* YOUR TASK
Each line containing the string "models" should be copied out of the entries.

(Detected change data)
---+---

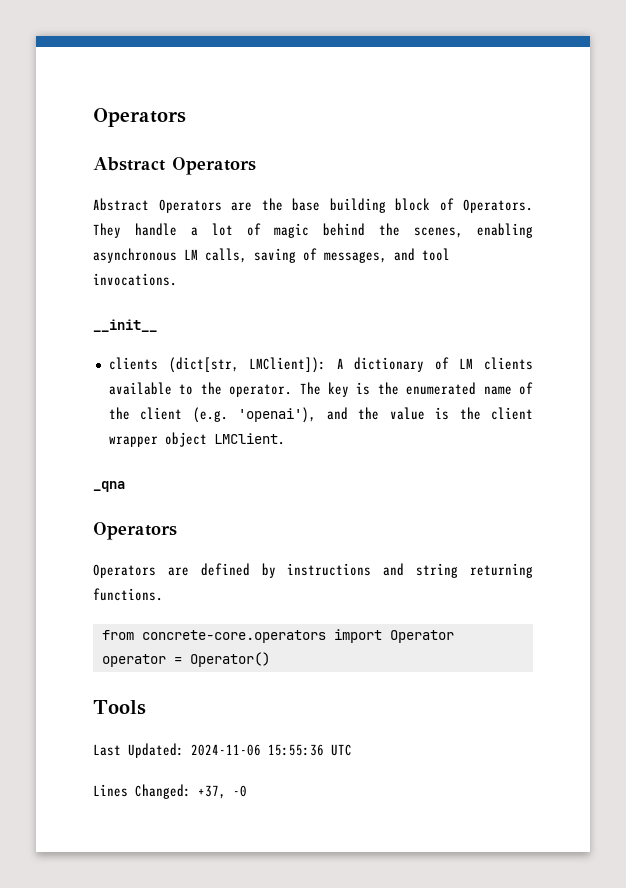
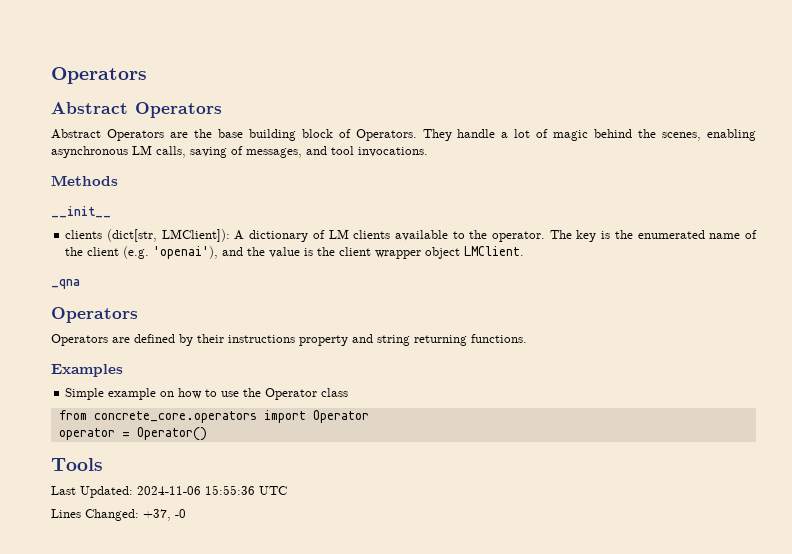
+ Methods
- Operators are defined by instructions and string returning functions.
+ Operators are defined by their instructions property and string returning functions.
+ Examples
+ Simple example on how to use the Operator class
- from concrete-core.operators import Operator
+ from concrete_core.operators import Operator

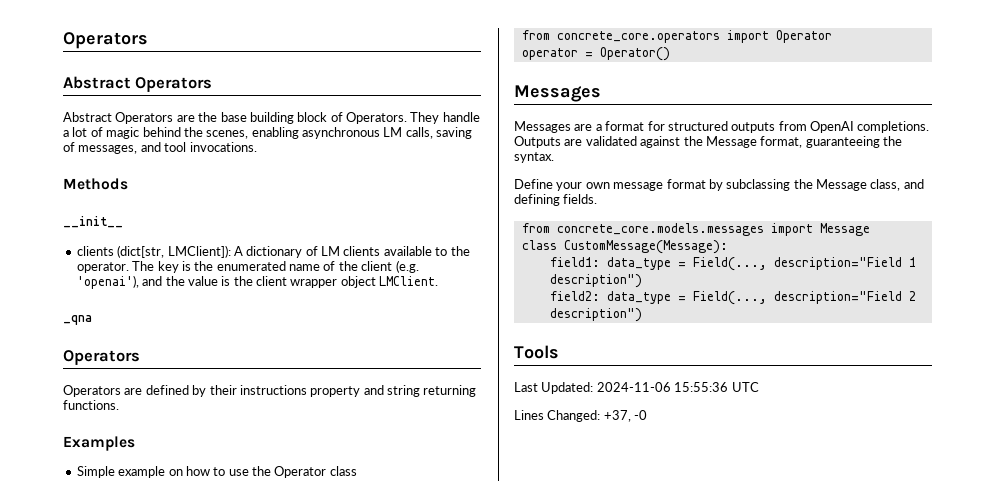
  operator = Operator()
+ Messages
+ Messages are a format for structured outputs from OpenAI completions. Outputs are validated against the Message format, guaranteeing the syntax.
+ Define your own message format by subclassing the Message class, and defining fields.
+ from concrete_core.models.messages import Message
+ class CustomMessage(Message):
+ field1: data_type = Field(..., description="Field 1 description")
+ field2: data_type = Field(..., description="Field 2 description")

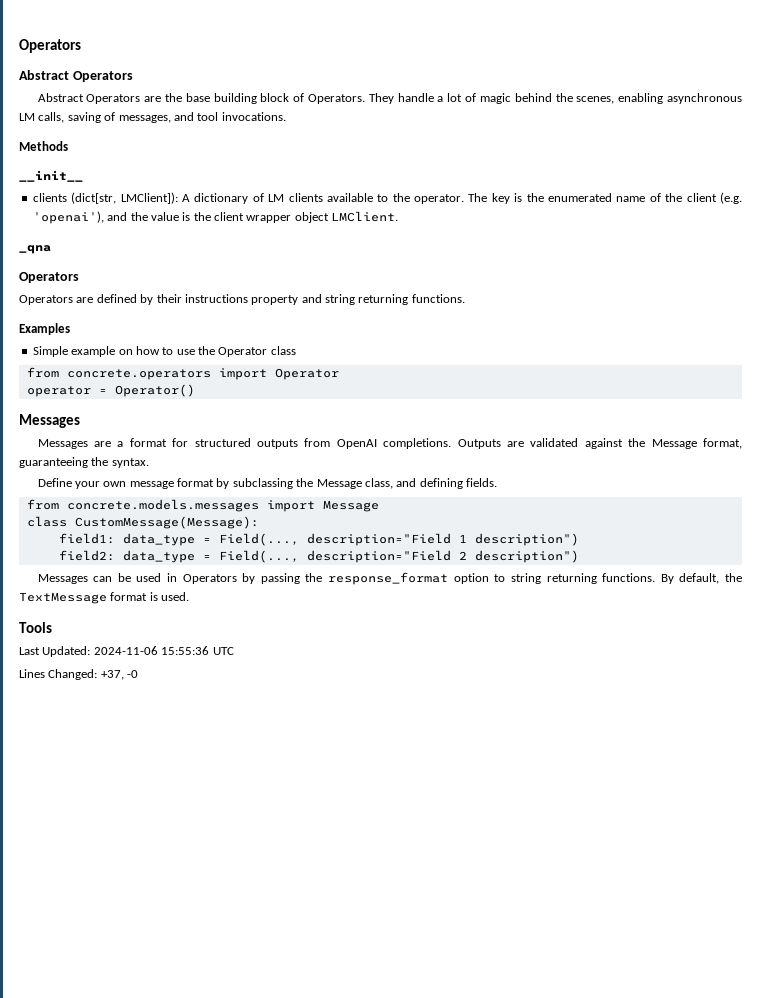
- from concrete_core.operators import Operator
+ from concrete.operators import Operator
- from concrete_core.models.messages import Message
+ from concrete.models.messages import Message
+ Messages can be used in Operators by passing the response_format option to string returning functions. By default, the TextMessage format is used.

---+---

* EXERCISE RESPONSE
+ from concrete_core.models.messages import Message
- from concrete_core.models.messages import Message
+ from concrete.models.messages import Message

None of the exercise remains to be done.